Starting as early as 1929, coach William Alexander, the legendary head coach of the Yellow Jacket Football Team and NCAA Hall of Fame member, began to publicly lament the lack of spirit and regard for Tech displayed by most of the student body. Coach Alex, for whom the Alexander Memorial Coliseum was named, carried fond memories of his own from his days as the ‘Captain of the Scrubs,’ when he led the Tech practice team for three years, and played on the varsity team his senior year. The student body, like the rest of the nation, was suffering under the early years of the Great Depression. Optimism and enthusiasm were in very short supply during these lean years.
What Coach Alex realized was needed was a group of student leaders, organized to promote school spirit, enthusiasm for the Tech athletic teams, and Tech traditions and history among the student body.

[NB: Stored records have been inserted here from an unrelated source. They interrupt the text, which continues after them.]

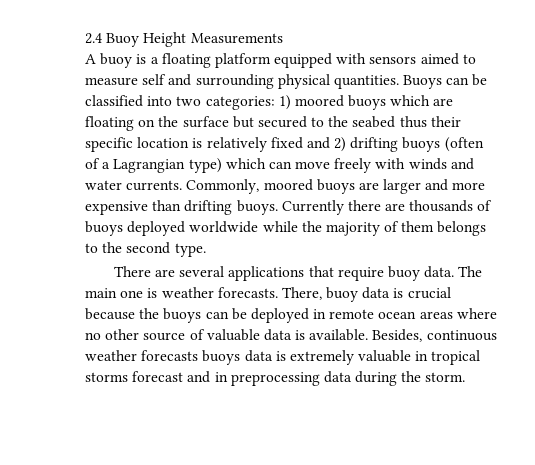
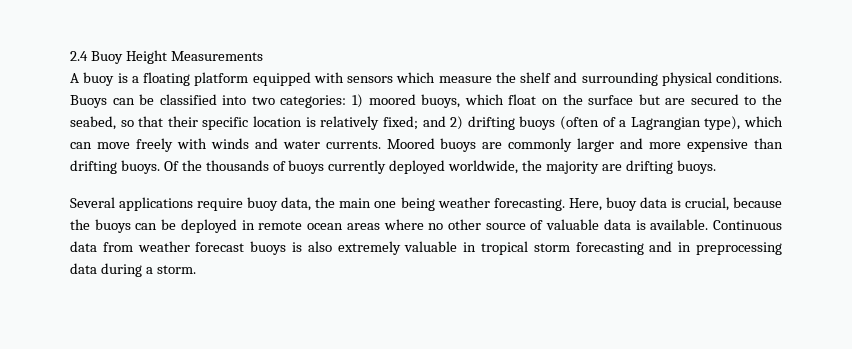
- A buoy is a floating platform equipped with sensors aimed to measure self and surrounding physical quantities.
+ A buoy is a floating platform equipped with sensors which measure the shelf and surrounding physical conditions.
- Buoys can be classified into two categories: 1) moored buoys which are floating on the surface but secured to the seabed thus their specific location is relatively fixed and 2) drifting buoys (often of a Lagrangian type) which can move freely with winds and water currents.
+ Buoys can be classified into two categories: 1) moored buoys, which float on the surface but are secured to the seabed, so that their specific location is relatively fixed; and 2) drifting buoys (often of a Lagrangian type), which can move freely with winds and water currents.
- Commonly, moored buoys are larger and more expensive than drifting buoys.
+ Moored buoys are commonly larger and more expensive than drifting buoys.
- Currently there are thousands of buoys deployed worldwide while the majority of them belongs to the second type.
- There are several applications that require buoy data. The main one is weather forecasts. There, buoy data is crucial because the buoys can be deployed in remote ocean areas where no other source of valuable data is available.
+ Of the thousands of buoys currently deployed worldwide, the majority are drifting buoys.
+ Several applications require buoy data, the main one being weather forecasting. Here, buoy data is crucial, because the buoys can be deployed in remote ocean areas where no other source of valuable data is available.
- Besides, continuous weather forecasts buoys data is extremely valuable in tropical storms forecast and in preprocessing data during the storm.
+ Continuous data from weather forecast buoys is also extremely valuable in tropical storm forecasting and in preprocessing data during a storm.

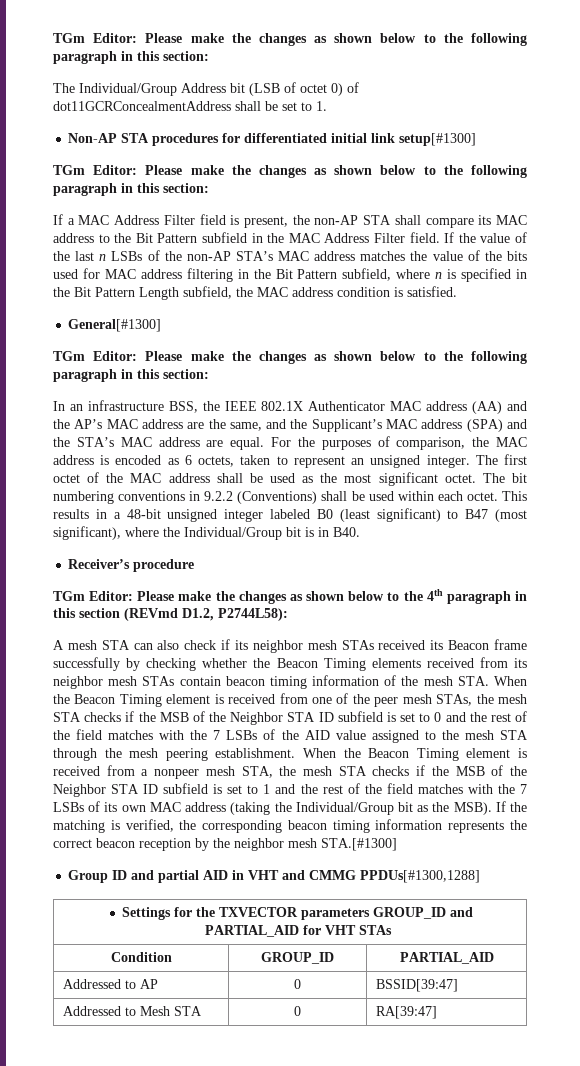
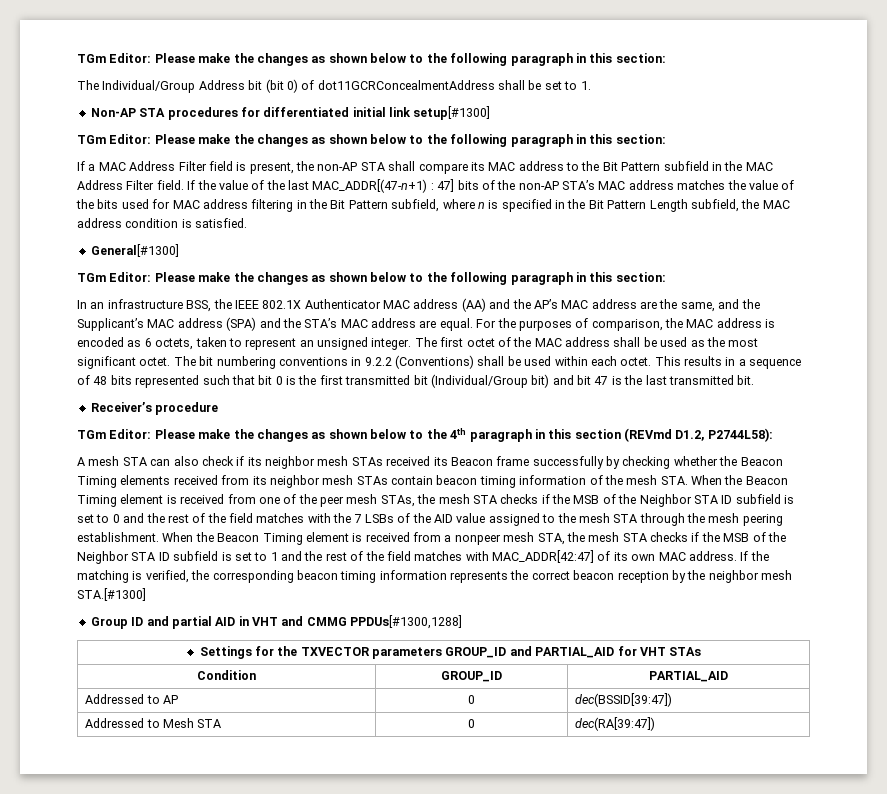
- The Individual/Group Address bit (LSB of octet 0) of dot11GCRConcealmentAddress shall be set to 1.
+ The Individual/Group Address bit (bit 0) of dot11GCRConcealmentAddress shall be set to 1.
- If the value of the last n LSBs of the non-AP STA’s MAC address matches the value of the bits used for MAC address filtering in the Bit Pattern subfield, where n is specified in the Bit Pattern Length subfield, the MAC address condition is satisfied.
+ If the value of the last MAC_ADDR[(47-n+1) : 47] bits of the non-AP STA’s MAC address matches the value of the bits used for MAC address filtering in the Bit Pattern subfield, where n is specified in the Bit Pattern Length subfield, the MAC address condition is satisfied.
- This results in a 48-bit unsigned integer labeled B0 (least significant) to B47 (most significant), where the Individual/Group bit is in B40.
+ This results in a sequence of 48 bits represented such that bit 0 is the first transmitted bit (Individual/Group bit) and bit 47 is the last transmitted bit.
- When the Beacon Timing element is received from a nonpeer mesh STA, the mesh STA checks if the MSB of the Neighbor STA ID subfield is set to 1 and the rest of the field matches with the 7 LSBs of its own MAC address (taking the Individual/Group bit as the MSB).
+ When the Beacon Timing element is received from a nonpeer mesh STA, the mesh STA checks if the MSB of the Neighbor STA ID subfield is set to 1 and the rest of the field matches with MAC_ADDR[42:47] of its own MAC address.
- Addressed to AP | 0 | BSSID[39:47]
+ Addressed to AP | 0 | dec(BSSID[39:47])
- Addressed to Mesh STA | 0 | RA[39:47]
+ Addressed to Mesh STA | 0 | dec(RA[39:47])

In 1930, Alexander approached Professor Fred Wenn, a great friend to the student body, about organizing and founding such a club. Wenn, for whom the present Student Center is named, agreed to take up the task. He set about creating the organization that was founded that same year as the Yellow Jacket Club. The Yellow Jacket Club was to be renamed in 1945 as the Ramblin’ Reck Club, as it is known today. In 1956, four years after Tech admitted its first two women students, the Reck Club became the first non-religious organization on campus to become coed by electing Paula Stevenson to the club.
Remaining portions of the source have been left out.